Chapter 16 of the reading is touching on something we have not even considered in class, although now that I have touched on it, I can see how important it is. This chapter talks about the version of the website for printing and how you have to create another version of the website for the printer to actually print.

While there are many different stylesheets that can be made through the magic of CSS, the most common are all, screen, and print.

All applies to literally all the different types of devices, so the website you are creating will attempt to format itself the same way, despite it being a projector, a screen, or a printer.

Screen styles display are only for the computer monitors.

Print styles apply when the page is printed, like recipe websites that provide a more printer friendly version of their site.

It’s kinda the same as adding a normal stylesheet, and you can just name it ‘print’ rather than the default ‘stylesheet’.

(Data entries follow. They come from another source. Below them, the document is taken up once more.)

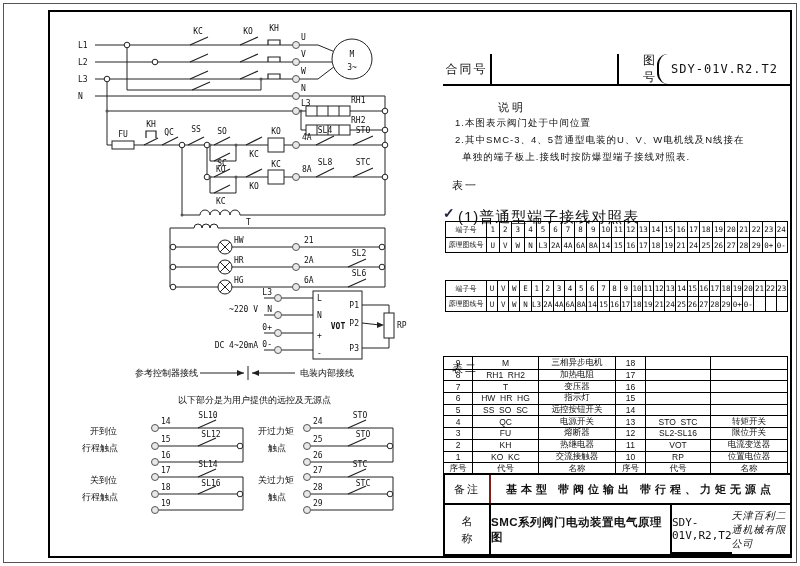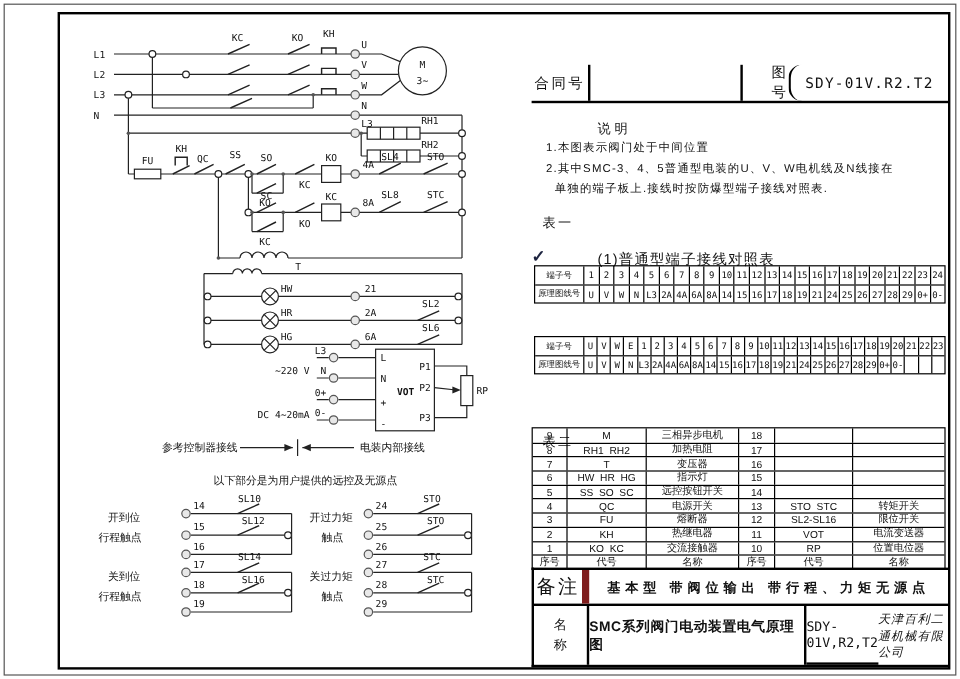--- a/index.html
+++ b/index.html
@@ -11,21 +11,21 @@
   .hdr{position:absolute;left:443px;top:10px;width:347px;height:32px;display:flex;
        border-bottom:2px solid #000;box-sizing:border-box;margin-top:44px;}
   .hdr>div{box-sizing:border-box;border-left:2px solid #000;display:flex;align-items:center;justify-content:center;
        font-size:12px;letter-spacing:2px;}
   .hdr>div:first-child{border-left:none;}
   .hdr .hv{font-family:"DejaVu Sans Mono",monospace;letter-spacing:1px;border-radius:11px;}
   
   .note-title{position:absolute;left:498px;top:100px;font-size:11px;letter-spacing:3px;}
   .note-line{position:absolute;left:455px;font-size:9.5px;letter-spacing:1px;white-space:pre;}
   .sec-title{position:absolute;font-size:11px;letter-spacing:2px;}
-  .sub{position:absolute;font-size:12px;letter-spacing:1px;margin-left:40px;}
+  .sub{position:absolute;font-size:15px;letter-spacing:1px;}
   .check{position:absolute;color:#1d2440;font-size:14px;font-weight:bold;}
   
   .ttab{position:absolute;left:445px;width:343px;border:1px solid #000;box-sizing:border-box;}
   .trow{display:flex;height:15px;box-sizing:border-box;}
   .trow+.trow{border-top:1px solid #000;}
   .tlabel{width:40px;flex:0 0 40px;box-sizing:border-box;font-size:7px;display:flex;align-items:center;justify-content:center;white-space:nowrap;}
   .tcells{flex:1;display:flex;}
   .tcells>div{flex:1;box-sizing:border-box;border-left:1px solid #000;font-size:7.5px;
       font-family:"DejaVu Sans Mono",monospace;display:flex;align-items:center;justify-content:center;white-space:pre;}
   
@@ -36,21 +36,21 @@
   .t2row>div:first-child{border-left:none;}
   .t2row>div:nth-child(1){flex:0 0 28px;}
   .t2row>div:nth-child(2){flex:0 0 66px;}
   .t2row>div:nth-child(3){flex:0 0 77px;}
   .t2row>div:nth-child(4){flex:0 0 30px;}
   .t2row>div:nth-child(5){flex:0 0 65px;}
   .t2row>div:nth-child(6){flex:1;}
   
   .blk{position:absolute;left:443px;top:473px;width:347px;height:83px;border:2px solid #000;border-right:none;box-sizing:border-box;}
   .remarks{display:flex;height:30px;border-bottom:2px solid #000;box-sizing:border-box;}
-  .remarks .lab{flex:0 0 46px;border-right:6px solid #7f1d1d;display:flex;align-items:center;justify-content:center;font-size:16px;letter-spacing:2px;box-sizing:border-box;}
+  .remarks .lab{flex:0 0 46px;border-right:2px solid #7f1d1d;display:flex;align-items:center;justify-content:center;font-size:11px;letter-spacing:2px;box-sizing:border-box;}
   .remarks .txt{flex:1;display:flex;align-items:center;justify-content:center;font-size:11px;letter-spacing:4px;font-weight:bold;}
   .nameblk{display:flex;height:49px;box-sizing:border-box;}
   .nameblk .lab{flex:0 0 46px;border-right:2px solid #000;display:flex;align-items:center;justify-content:center;
      font-size:11px;box-sizing:border-box;}
   .nameblk .lab span{width:12px;line-height:1.5;display:block;text-align:center;}
   .nameblk .nm{flex:0 0 181px;border-right:2px solid #000;display:flex;align-items:center;justify-content:center;
      font-size:11.5px;font-weight:bold;letter-spacing:0.5px;box-sizing:border-box;}
   .nameblk .rt{flex:1;display:flex;box-sizing:border-box;}
   .nameblk .rt .model{flex:1;border-bottom:2px solid #000;display:flex;align-items:center;justify-content:center;
      font-size:11px;font-family:"DejaVu Sans Mono",monospace;box-sizing:border-box;}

ex) <link rel=”stylesheet” media=”print” href=”print.css”/>

While this isn’t going to come into play right now for our current project, this will be hand to know going in to the future. It’s also nice that this has been brought up, because we have not considered it in class.

Classwork

Working in class has shown me that arranging icons in a circle is incredibly difficult, and I don’t particularly recommend it to anyone. I’ve had to work through some jquery and other functions, but I’m glad it’s forced me to learn some of these things. I definitely think I’ll have to review/re-learn everything later, though.